4.1 Copy Data (Including Drag and Drop)

In the Data section of the Oracle Big Data Manager console, you can copy data between storage providers by creating copy jobs.

To copy data from one storage provider to another:
  1. Click the Data tab at the top of the page, and then click the Explorer tab on the left side of the page.
  2. In one panel, select a destination storage provider for the copy job from the Storage drop-down list, and then navigate to a folder or container by selecting a location in the breadcrumbs or by drilling down in the list below it. For example:
  3. In the other panel, select a source storage provider from the Storage drop-down list, and then navigate to the folder or container containing the file, folder, or container you want to copy.
  4. Do any of the following:
    1. Drag the source file, folder, or container from the source and drop it on the target.
    2. Right-click the item you want to copy and select Copy from the menu.
    3. Select the item you want to copy and click Copy Copy in the toolbar.
  5. In the New copy data job dialog box, provide values as described below.

    General tab

    • Job name: A name is provided for the job, but you can change it if you want.
    • Job type: This read-only field describes the type of job. In this case, it’s Data transfer - copy.
    • CPU utilization: Use the slider to specify CPU utilization for the job. The proper job configuration will be calculated based on the cluster's shape. This is set to 30 percent by default. If you set this to a higher value, you'll have more CPUs for the job, which can mean better performance when you're copying a large number of files. But assigning more CPUs to a job also means there will be fewer CPUs in the cluster available for other tasks.
    • Memory utilization: Use the slider to specify memory utilization for the job. The proper job configuration will be calculated based on the cluster's shape. This is set to 30 percent by default. Assigning more memory to a job can increase its performance, but also leaves less free memory available for other tasks. If the job is given too little memory, it will crash. If the job is given more memory than what's currently available, it remains in a PENDING state until the requested amount of memory becomes available.
    • Synchronize destination with sources: Select this option to synchronize the destination with sources so files or parts of files that have already been copied aren't copied again. This check box is deselected by default. Generally, if you're copying data that's not in the destination location at all, it's better to leave this option deselected so faster data transfer takes place. If you're copying data that's already in the destination location and you just want to update some of it, it's better to select this check box so only new and updated data is detected and transferred.
    • Overwrite existing files: Select this option to overwrite existing files of the same name in the target destination. This is selected by default.
    • Run immediately: Select this option to run the job immediately and only once. This is selected by default.
    • Repeated execution: Select this option to schedule the time and frequency of repeated executions of the job. You can specify a simplified entry, or click Advanced entry to enter a cron expression.

    Advanced tab

    • Block size: Select the file chunk size in HDFS from the drop-down list. This setting defaults to the default block size in Hadoop.
    • Number of executors per node: Specify the number of CPU cores. The default is 5. If you want to execute this job in parallel with other Spark or MapReduce jobs, decrease the number of cores to increase performance.
    • Memory allocated for driver: Select the memory limit from the drop-down list. Memory allocated for the driver is memory allocated for the Application Driver responsible for task scheduling. The default is 1 GB.
    • Custom logging level: Select this option to log the job’s activity and to select the logging level. The default logging level is INFO.
  6. Click Create.

    The Data copy job job_number created dialog box shows minimal status information about the job. When the job completes, click View more details to show more details about the job in the Jobs section of the console. You can also click this link while the job is running.

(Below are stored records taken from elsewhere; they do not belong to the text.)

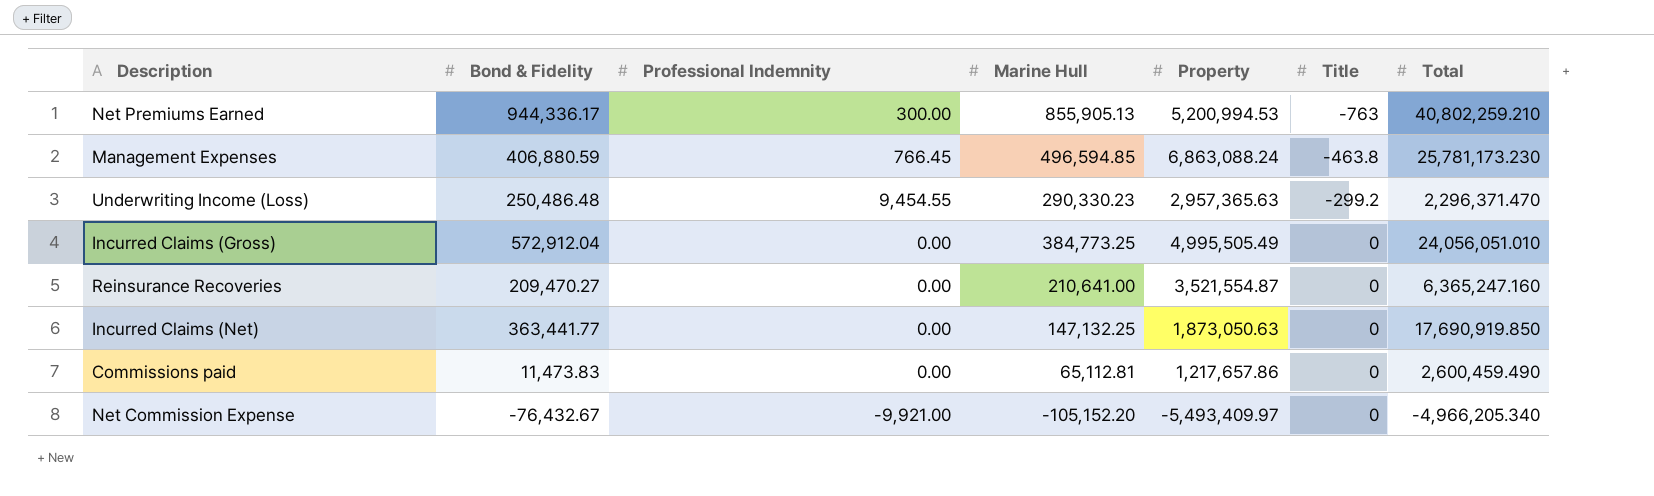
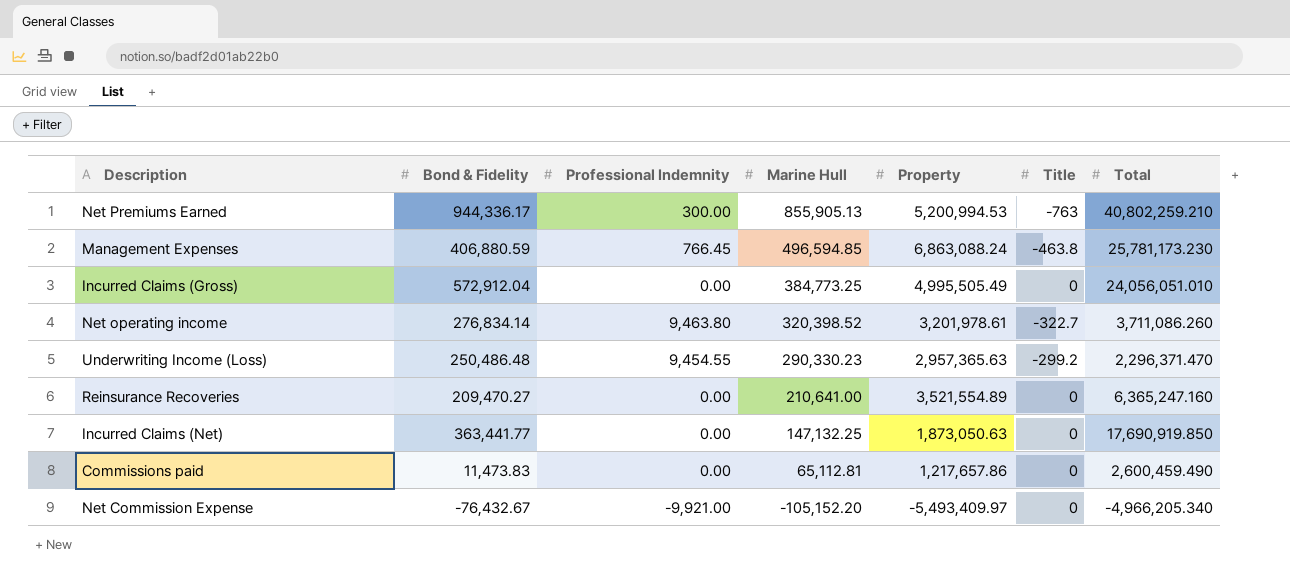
row order: Title ascending -> Marine Hull descending
row Net operating income: none -> 276,834.14 | 9,463.80 | 320,398.52 | 3,201,978.61 | -322.7 | 3,711,086.260
Reinsurance Recoveries | Property: 3,521,554.87 -> 3,521,554.89

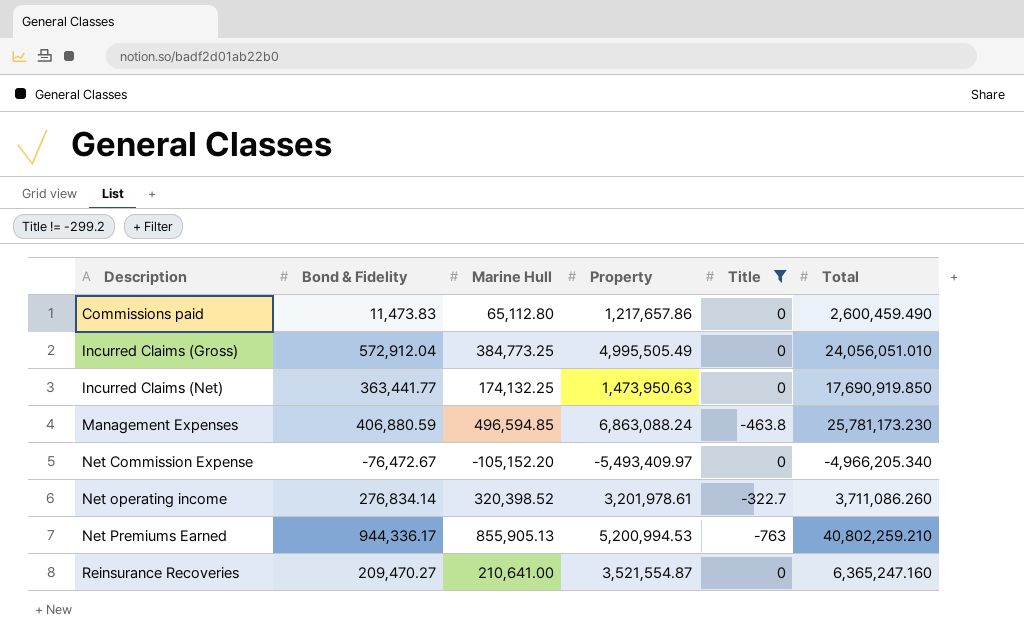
filter: none -> Title != -299.2
row order: Marine Hull descending -> Description ascending
column Professional Indemnity | position: 3 -> none
Commissions paid | Marine Hull: 65,112.81 -> 65,112.80
Incurred Claims (Net) | Marine Hull: 147,132.25 -> 174,132.25
Incurred Claims (Net) | Property: 1,873,050.63 -> 1,473,950.63
Net Commission Expense | Bond & Fidelity: -76,432.67 -> -76,472.67
Reinsurance Recoveries | Property: 3,521,554.89 -> 3,521,554.87

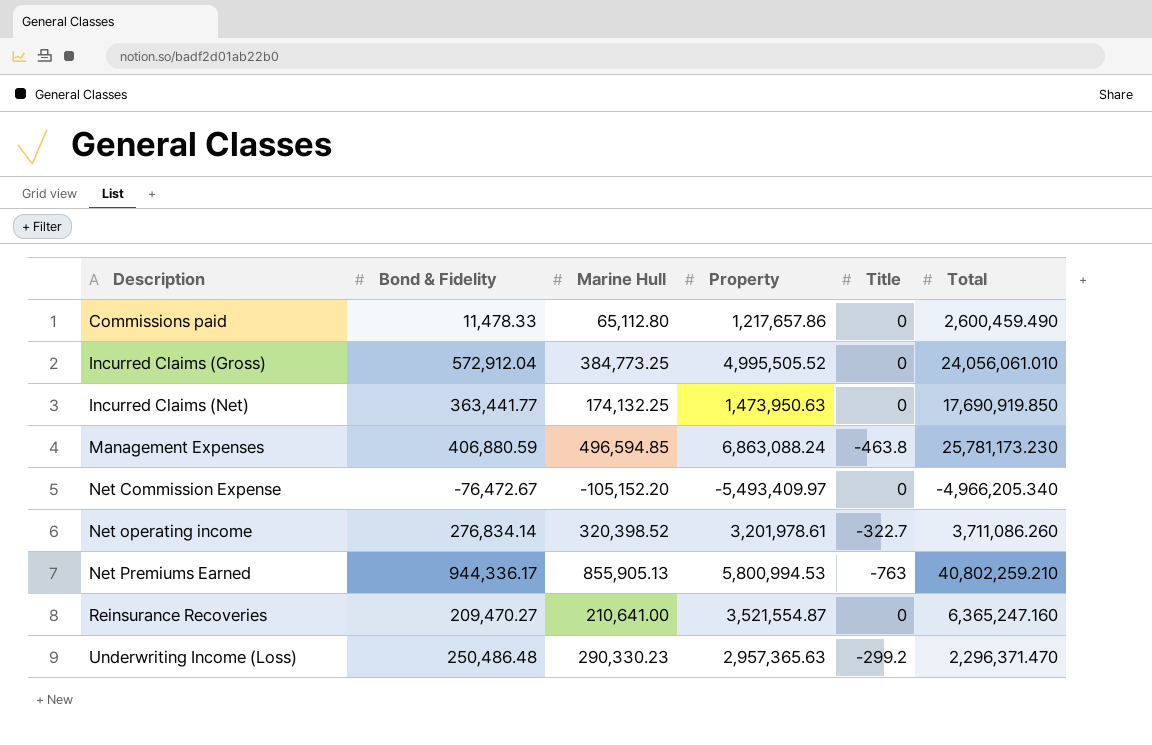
filter: Title != -299.2 -> none
Commissions paid | Bond & Fidelity: 11,473.83 -> 11,478.33
Incurred Claims (Gross) | Property: 4,995,505.49 -> 4,995,505.52
Incurred Claims (Gross) | Total: 24,056,051.010 -> 24,056,061.010
Net Premiums Earned | Property: 5,200,994.53 -> 5,800,994.53

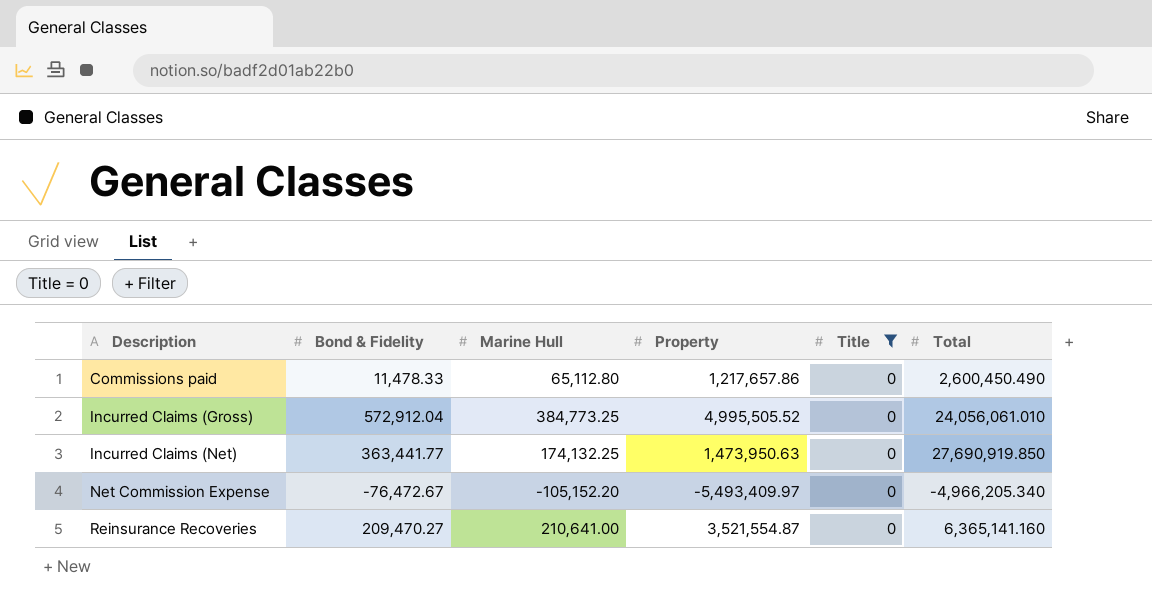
filter: none -> Title = 0
Commissions paid | Total: 2,600,459.490 -> 2,600,450.490
Incurred Claims (Net) | Total: 17,690,919.850 -> 27,690,919.850
Reinsurance Recoveries | Total: 6,365,247.160 -> 6,365,141.160

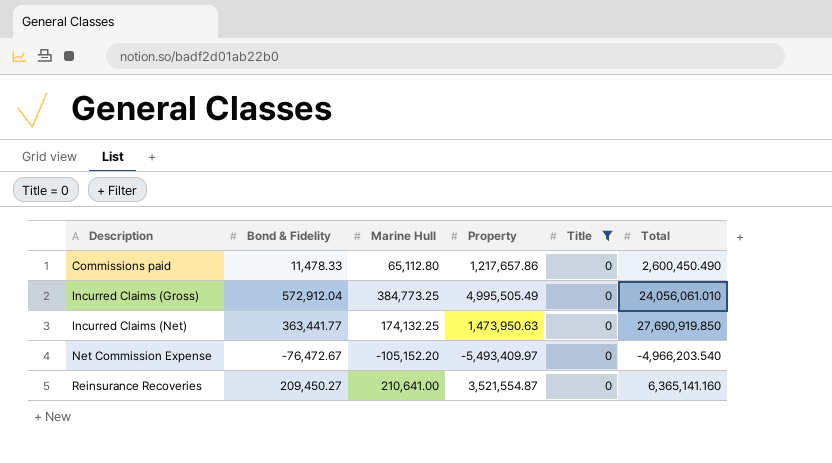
Incurred Claims (Gross) | Property: 4,995,505.52 -> 4,995,505.49
Net Commission Expense | Total: -4,966,205.340 -> -4,966,203.540
Reinsurance Recoveries | Bond & Fidelity: 209,470.27 -> 209,450.27

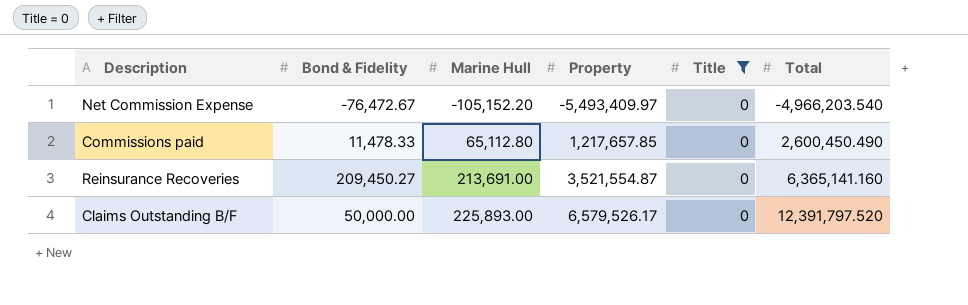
row order: Description ascending -> Marine Hull ascending
row Incurred Claims (Gross): 572,912.04 | 384,773.25 | 4,995,505.49 | 0 | 24,056,061.010 -> none
row Incurred Claims (Net): 363,441.77 | 174,132.25 | 1,473,950.63 | 0 | 27,690,919.850 -> none
Commissions paid | Property: 1,217,657.86 -> 1,217,657.85
Reinsurance Recoveries | Marine Hull: 210,641.00 -> 213,691.00
row Claims Outstanding B/F: none -> 50,000.00 | 225,893.00 | 6,579,526.17 | 0 | 12,391,797.520

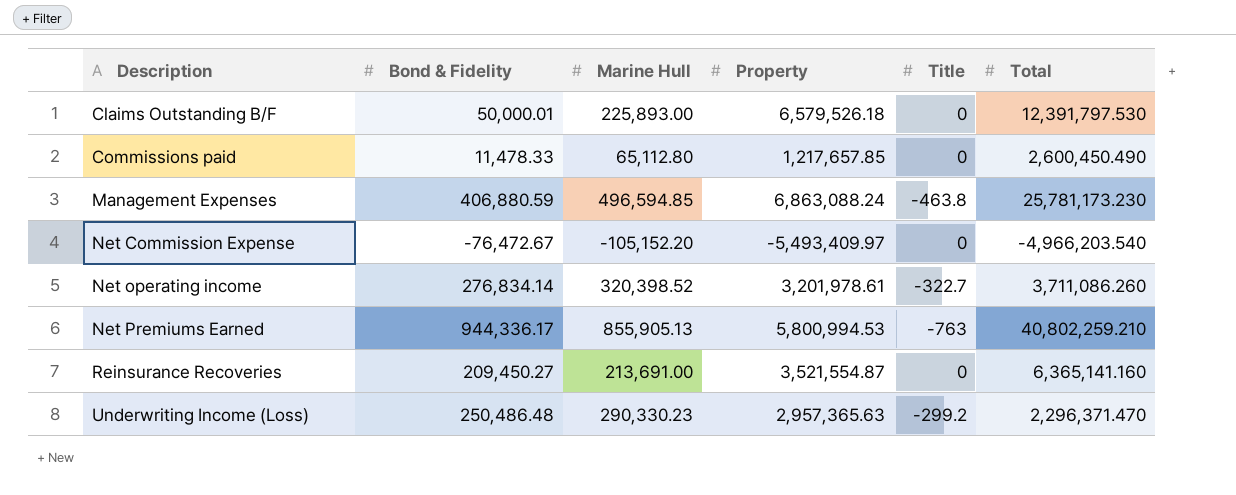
filter: Title = 0 -> none
row order: Marine Hull ascending -> Description ascending
Claims Outstanding B/F | Bond & Fidelity: 50,000.00 -> 50,000.01
Claims Outstanding B/F | Property: 6,579,526.17 -> 6,579,526.18
Claims Outstanding B/F | Total: 12,391,797.520 -> 12,391,797.530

  7. Review the job results. The tabs on the left provide different types of information. You can also stop or remove running jobs and rerun or remove completed jobs from the Menu icon menu for the job on each tab.
    • The Summary tab shows summary information for the job.
    • The Arguments tab shows the parameters passed to the job.
    • The Job output tab shows job output, which you can also download.

    Also see Manage Jobs in Oracle Big Data Manager.